Weekly Industry Round-up, Week of 2/15

Posted by hyperguard on February 19, 2010

Tech News World…
Before Making the Leap, Check Cloud Security – and Check Your Own
In this post, Ed Moyle says that although using a cloud service means important enterprise data will reside on an off-premise site, it does not make the system less secure than keeping it in-house. Before making the jump to the cloud, he suggests organizations do some research in terms of security—both the service provider’s and their own. Ed says companies should do a formal risk assessment of their environment to see what they have. They then have to figure out what the vendor does or doesn’t do to protect the data entrusted to them. With this information, companies can make an informed decision about what’s best for them.

ZDnet’s Zero Day Blog…
Reports: SQL Injection Attacks and Malware Led to Most Data Breaches
A number of recent reports show that the main sources of breaches next to malware infection are SQL injections. While companies are investing more resources into ensuring their networks and employees are protected against the very latest threats, they may be overlooking the most basic threats. These threats usually require simple or average attack sophistication on behalf of the cybercriminal. It’s worth checking out what each of the reports had to say.

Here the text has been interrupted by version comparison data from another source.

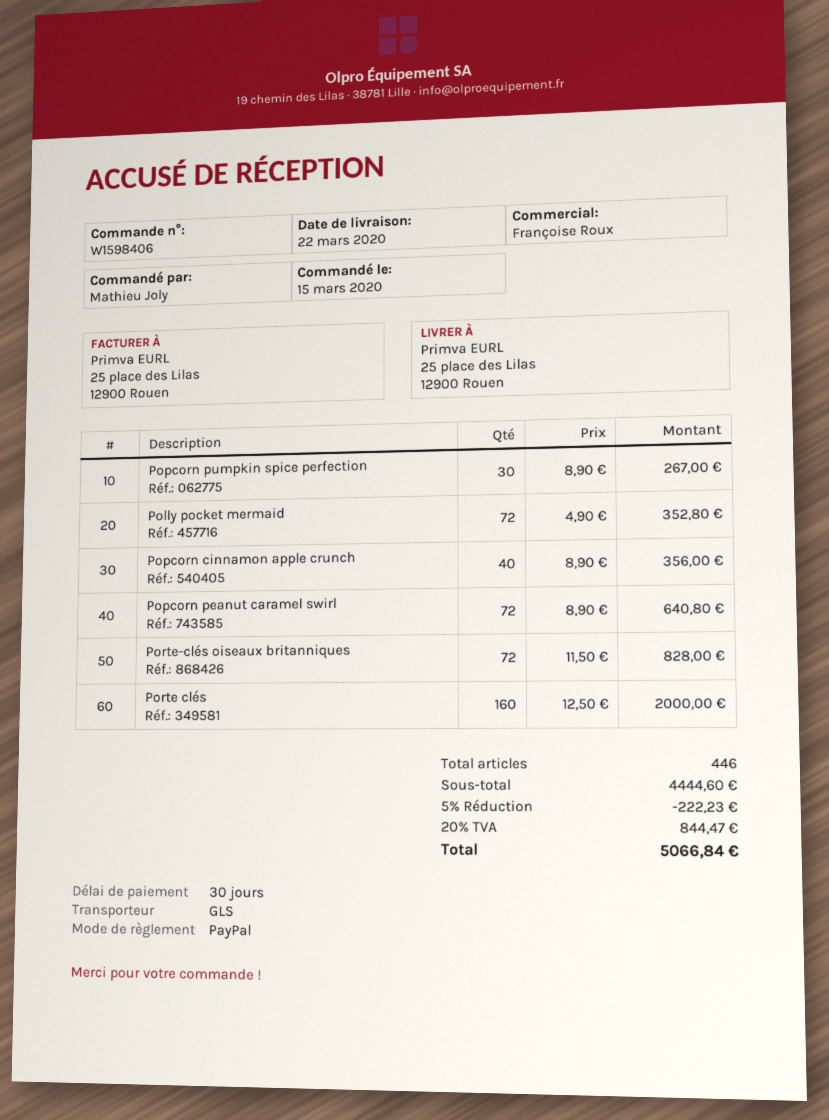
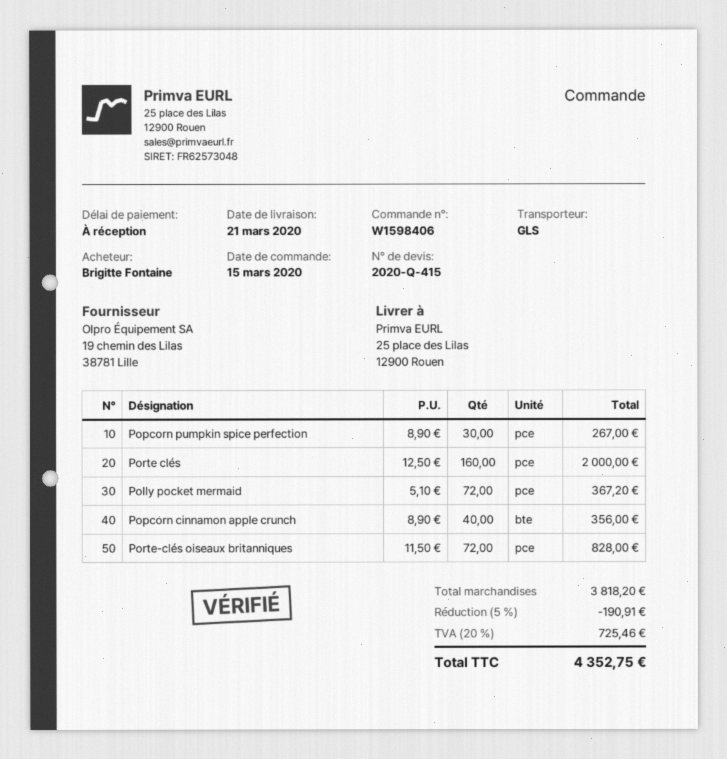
delivery date: 2020-03-22 -> 2020-03-21
payment terms: 30 days -> on receipt
ordered by: Mathieu Joly -> Brigitte Fontaine
Polly pocket mermaid: 72 x 4.90 = 352.80 -> 72 x 5.10 = 367.20
Popcorn peanut caramel swirl: 72 x 8.90 = 640.80 -> none
subtotal: 4444.60 -> 3818.20
discount: 5% = 222.23 -> 5% = 190.91
tax: 20% = 844.47 -> 20% = 725.46
total: 5066.84 -> 4352.75

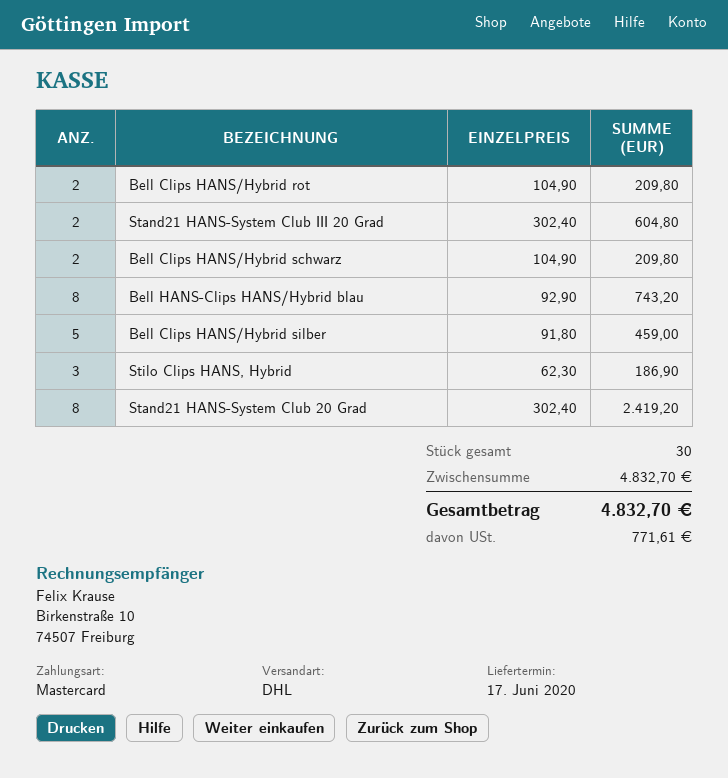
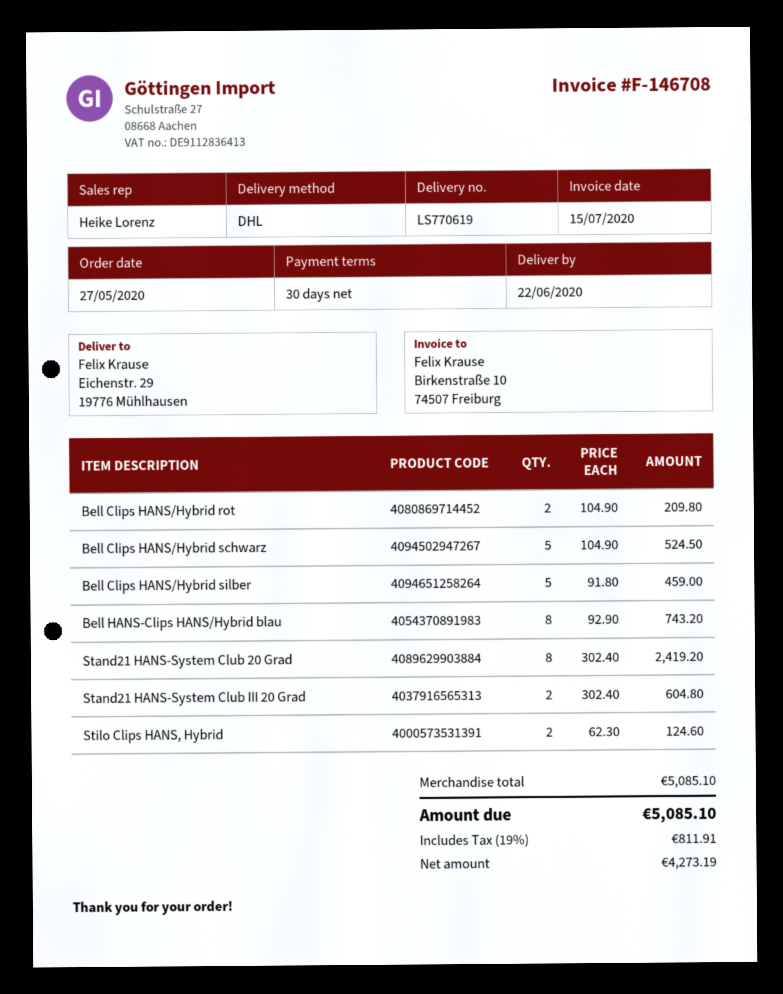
delivery date: 2020-06-17 -> 2020-06-22
Bell Clips HANS/Hybrid schwarz: 2 x 104.90 = 209.80 -> 5 x 104.90 = 524.50
Stilo Clips HANS, Hybrid: 3 x 62.30 = 186.90 -> 2 x 62.30 = 124.60
subtotal: 4832.70 -> 5085.10
tax: 771.61 -> 811.91
total: 4832.70 -> 5085.10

Cloud Computing Compliance: Exploring Data Security in the Cloud
David Mortman of Securosis says that while migrating services to the cloud may provide many benefits, an enterprise still has responsibilities such as remaining compliant. As companies start moving services to the cloud, they need to ask if the data falls under any compliance-related regulations or requirements. If so, they will need to make sure the cloud provider has the necessary policies, processes and procedures to properly maintain those controls.

Tactical Web Application Security…
Top 10 Targeted Passwords
Ryan Barnett of Breach Security discusses the recent RockYou hack that exposed user’s passwords when attackers extracted them by using SQL Injection. This huge data set offers a unique look into what types of passwords user will chose when no password complexity rules are enforced. Ryan says these weak passwords are a critical component of the overall RISK equation, however they do not include an important factor – are any of these passwords being used by attackers in actual brute force attacks? Since the passwords are all dictionary words or numbers, they are easily guessed/brute forced by hacking tools.